WORK REQUIRED: Every line from the one with "Emporio Armani Men's" to the end of the data needs to be copied exactly, and no line before it.

THE DATA:
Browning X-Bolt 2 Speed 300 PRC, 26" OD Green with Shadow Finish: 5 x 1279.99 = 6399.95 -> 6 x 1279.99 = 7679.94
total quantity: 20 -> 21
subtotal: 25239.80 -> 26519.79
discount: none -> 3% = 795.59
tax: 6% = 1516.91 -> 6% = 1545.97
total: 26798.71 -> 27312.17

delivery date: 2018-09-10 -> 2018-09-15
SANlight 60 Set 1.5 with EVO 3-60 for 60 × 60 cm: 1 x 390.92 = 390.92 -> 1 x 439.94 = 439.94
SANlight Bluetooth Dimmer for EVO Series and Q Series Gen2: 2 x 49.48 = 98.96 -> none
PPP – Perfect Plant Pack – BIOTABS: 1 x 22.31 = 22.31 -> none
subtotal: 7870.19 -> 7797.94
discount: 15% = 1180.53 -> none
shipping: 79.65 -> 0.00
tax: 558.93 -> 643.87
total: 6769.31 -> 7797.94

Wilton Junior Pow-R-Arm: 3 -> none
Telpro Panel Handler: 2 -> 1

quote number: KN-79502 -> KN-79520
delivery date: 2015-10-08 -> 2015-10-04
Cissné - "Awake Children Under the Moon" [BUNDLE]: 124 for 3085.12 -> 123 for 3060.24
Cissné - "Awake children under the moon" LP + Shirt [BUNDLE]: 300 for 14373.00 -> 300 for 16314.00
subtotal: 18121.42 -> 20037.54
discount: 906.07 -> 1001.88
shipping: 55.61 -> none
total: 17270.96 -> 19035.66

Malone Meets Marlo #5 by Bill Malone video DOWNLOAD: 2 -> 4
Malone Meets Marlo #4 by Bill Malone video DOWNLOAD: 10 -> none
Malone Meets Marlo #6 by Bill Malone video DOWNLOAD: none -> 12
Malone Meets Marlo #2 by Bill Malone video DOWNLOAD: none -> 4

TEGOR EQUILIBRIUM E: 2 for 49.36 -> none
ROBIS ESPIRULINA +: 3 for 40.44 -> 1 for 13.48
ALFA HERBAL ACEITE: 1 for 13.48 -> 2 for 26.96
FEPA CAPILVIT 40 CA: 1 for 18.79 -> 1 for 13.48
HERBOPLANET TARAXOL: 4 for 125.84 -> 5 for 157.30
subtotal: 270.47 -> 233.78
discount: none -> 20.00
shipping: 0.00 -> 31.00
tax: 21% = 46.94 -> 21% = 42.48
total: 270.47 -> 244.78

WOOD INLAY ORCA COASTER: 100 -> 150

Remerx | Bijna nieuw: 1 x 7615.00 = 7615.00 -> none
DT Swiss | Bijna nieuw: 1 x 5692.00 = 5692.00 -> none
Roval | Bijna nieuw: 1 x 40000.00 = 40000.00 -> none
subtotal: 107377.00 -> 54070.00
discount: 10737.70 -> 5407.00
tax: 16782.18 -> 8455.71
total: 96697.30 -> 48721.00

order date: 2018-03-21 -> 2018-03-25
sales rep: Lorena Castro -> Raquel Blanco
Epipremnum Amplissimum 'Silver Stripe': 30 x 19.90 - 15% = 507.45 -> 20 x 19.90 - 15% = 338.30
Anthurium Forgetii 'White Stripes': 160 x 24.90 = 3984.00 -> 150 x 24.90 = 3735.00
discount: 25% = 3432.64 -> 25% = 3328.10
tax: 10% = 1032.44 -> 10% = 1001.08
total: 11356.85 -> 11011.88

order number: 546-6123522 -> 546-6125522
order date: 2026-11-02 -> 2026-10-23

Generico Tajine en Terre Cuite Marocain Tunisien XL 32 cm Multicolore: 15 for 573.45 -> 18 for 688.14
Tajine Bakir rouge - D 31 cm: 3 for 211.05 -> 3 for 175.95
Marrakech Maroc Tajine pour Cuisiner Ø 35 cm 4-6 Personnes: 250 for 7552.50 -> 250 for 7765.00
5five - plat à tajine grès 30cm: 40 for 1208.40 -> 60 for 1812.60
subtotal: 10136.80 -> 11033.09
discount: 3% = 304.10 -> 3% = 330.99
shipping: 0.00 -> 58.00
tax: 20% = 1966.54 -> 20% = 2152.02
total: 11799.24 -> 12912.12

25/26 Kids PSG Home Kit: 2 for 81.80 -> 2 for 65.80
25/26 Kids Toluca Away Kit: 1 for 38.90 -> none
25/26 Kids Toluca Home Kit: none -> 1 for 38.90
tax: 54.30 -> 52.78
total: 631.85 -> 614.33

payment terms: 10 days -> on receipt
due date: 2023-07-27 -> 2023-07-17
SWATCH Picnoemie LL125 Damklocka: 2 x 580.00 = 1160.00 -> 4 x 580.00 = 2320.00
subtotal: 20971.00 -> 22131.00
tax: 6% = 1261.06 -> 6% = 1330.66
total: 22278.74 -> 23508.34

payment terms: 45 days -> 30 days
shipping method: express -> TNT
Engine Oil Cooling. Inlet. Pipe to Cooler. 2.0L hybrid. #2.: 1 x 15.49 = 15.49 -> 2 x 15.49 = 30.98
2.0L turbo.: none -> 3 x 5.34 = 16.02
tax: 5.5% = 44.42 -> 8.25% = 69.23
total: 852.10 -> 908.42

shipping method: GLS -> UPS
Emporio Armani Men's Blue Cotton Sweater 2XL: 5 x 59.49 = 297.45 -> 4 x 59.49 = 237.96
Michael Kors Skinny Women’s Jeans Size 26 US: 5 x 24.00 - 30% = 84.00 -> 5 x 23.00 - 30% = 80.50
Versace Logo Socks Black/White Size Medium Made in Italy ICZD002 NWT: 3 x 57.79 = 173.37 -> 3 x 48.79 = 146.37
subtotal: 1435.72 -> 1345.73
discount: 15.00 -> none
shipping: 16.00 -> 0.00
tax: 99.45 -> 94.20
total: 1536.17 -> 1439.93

WRITTEN ANSWER:
Emporio Armani Men's Blue Cotton Sweater 2XL: 5 x 59.49 = 297.45 -> 4 x 59.49 = 237.96
Michael Kors Skinny Women’s Jeans Size 26 US: 5 x 24.00 - 30% = 84.00 -> 5 x 23.00 - 30% = 80.50
Versace Logo Socks Black/White Size Medium Made in Italy ICZD002 NWT: 3 x 57.79 = 173.37 -> 3 x 48.79 = 146.37
subtotal: 1435.72 -> 1345.73
discount: 15.00 -> none
shipping: 16.00 -> 0.00
tax: 99.45 -> 94.20
total: 1536.17 -> 1439.93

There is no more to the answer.